DNA methylation and histone modification play crucial roles in regulation of gene expression in mammalian developments as well as human diseases, such as cancer1,2. During tumorigenesis, the promoter regions of tumor suppressor genes could undergo abnormal hypermethylation, which lead to the silencing of these genes3,4,5. Moreover, transient exposure to low doses of DNA-demethylation agents can trigger durable antitumor effects in tumors6,7. Recently, clinical trials have been focused on investigating the possible utility of methylation inhibitors in solid tumors, either alone or in combination with other demethylation drugs8,9. Thus, reactivation of tumor suppressor genes by demethylation agents has become a possible and promising approach for cancer therapy.
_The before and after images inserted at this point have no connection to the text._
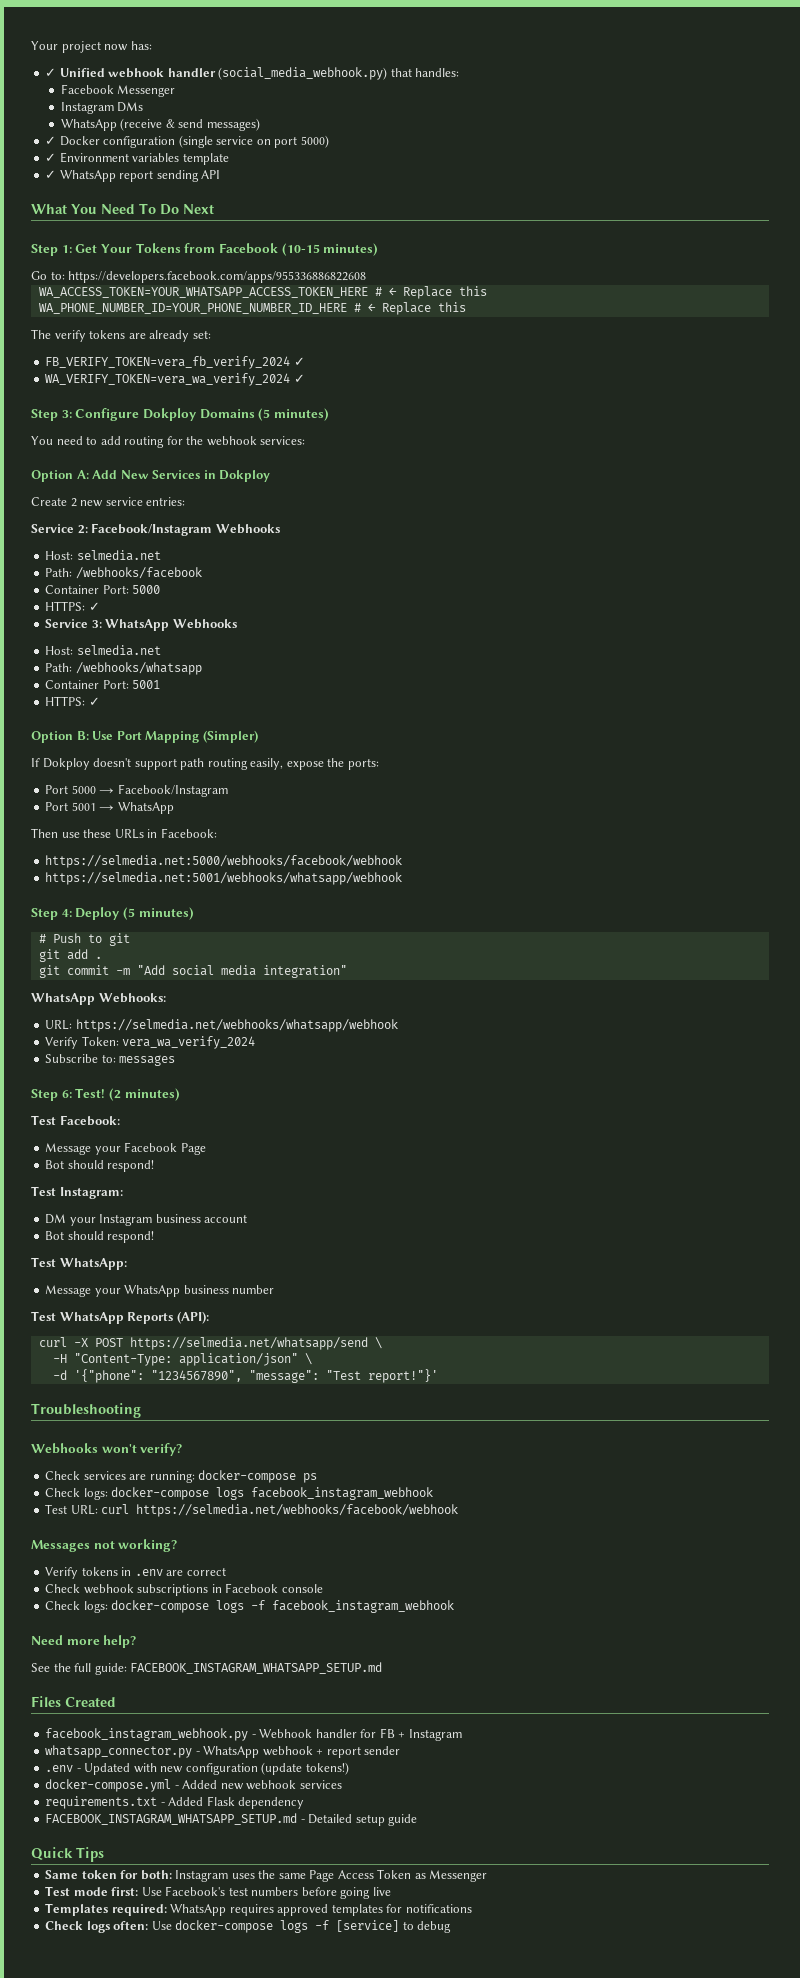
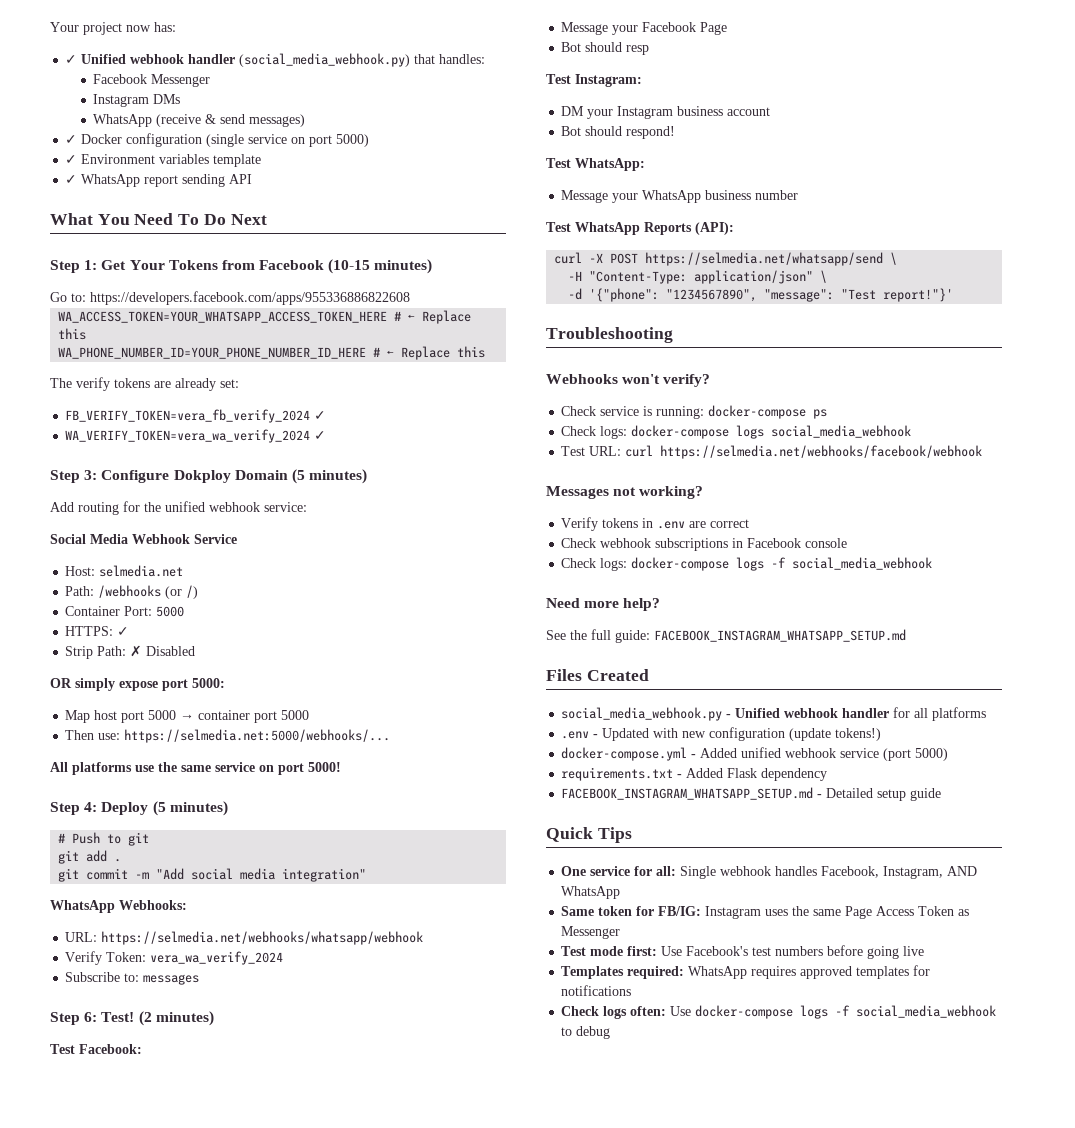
- Step 3: Configure Dokploy Domains (5 minutes)
- You need to add routing for the webhook services:
- Option A: Add New Services in Dokploy
- Create 2 new service entries:
- Service 2: Facebook/Instagram Webhooks
+ Step 3: Configure Dokploy Domain (5 minutes)
+ Add routing for the unified webhook service:
+ Social Media Webhook Service
  Host: selmedia.net
- Path: /webhooks/facebook
+ Path: /webhooks (or /)
- Service 3: WhatsApp Webhooks
- Host: selmedia.net
- Path: /webhooks/whatsapp
- Container Port: 5001
- HTTPS: ✓
- Option B: Use Port Mapping (Simpler)
- If Dokploy doesn't support path routing easily, expose the ports:
- Port 5000 → Facebook/Instagram
- Port 5001 → WhatsApp
- Then use these URLs in Facebook:
- https://selmedia.net:5000/webhooks/facebook/webhook
- https://selmedia.net:5001/webhooks/whatsapp/webhook
+ Strip Path: ✗ Disabled
+ OR simply expose port 5000:
+ Map host port 5000 → container port 5000
+ Then use: https://selmedia.net:5000/webhooks/...
+ All platforms use the same service on port 5000!
  Message your Facebook Page
- Bot should respond!
+ Bot should resp
- Check services are running: docker-compose ps
+ Check service is running: docker-compose ps
- Check logs: docker-compose logs facebook_instagram_webhook
+ Check logs: docker-compose logs social_media_webhook
- Check logs: docker-compose logs -f facebook_instagram_webhook
+ Check logs: docker-compose logs -f social_media_webhook
- facebook_instagram_webhook.py - Webhook handler for FB + Instagram
- whatsapp_connector.py - WhatsApp webhook + report sender
+ social_media_webhook.py - Unified webhook handler for all platforms
- docker-compose.yml - Added new webhook services
+ docker-compose.yml - Added unified webhook service (port 5000)
+ One service for all: Single webhook handles Facebook, Instagram, AND WhatsApp
- Same token for both: Instagram uses the same Page Access Token as Messenger
+ Same token for FB/IG: Instagram uses the same Page Access Token as Messenger
- Check logs often: Use docker-compose logs -f [service] to debug
+ Check logs often: Use docker-compose logs -f social_media_webhook to debug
Alternative splicing is closely associated with differentiation and development, and is a major source for protein diversity10. It enables cells to generate proteins of different coding sequences and functions from a single gene. Genome-wide approaches have revealed that tumorigenesis often involved large-scale alterations in alternative splicing11. Researchers also found that demethylation drugs could target transcribed regions, which suggest that the effects of demethylation drugs are not limited to the reactivation of promoters of silenced genes, but are prone to change exon recognition6,12,13. The demonstration that intragenic DNA methylation could affect elongation efficiency indicated that DNA methylation may facilitate exon inclusion14. A recent study further proved that intragenic DNA methylation modulated exon recognition, thus it is necessary to investigate the relationship between demethylation treatment and alternative splicing, which was generally overlooked in previous studies15.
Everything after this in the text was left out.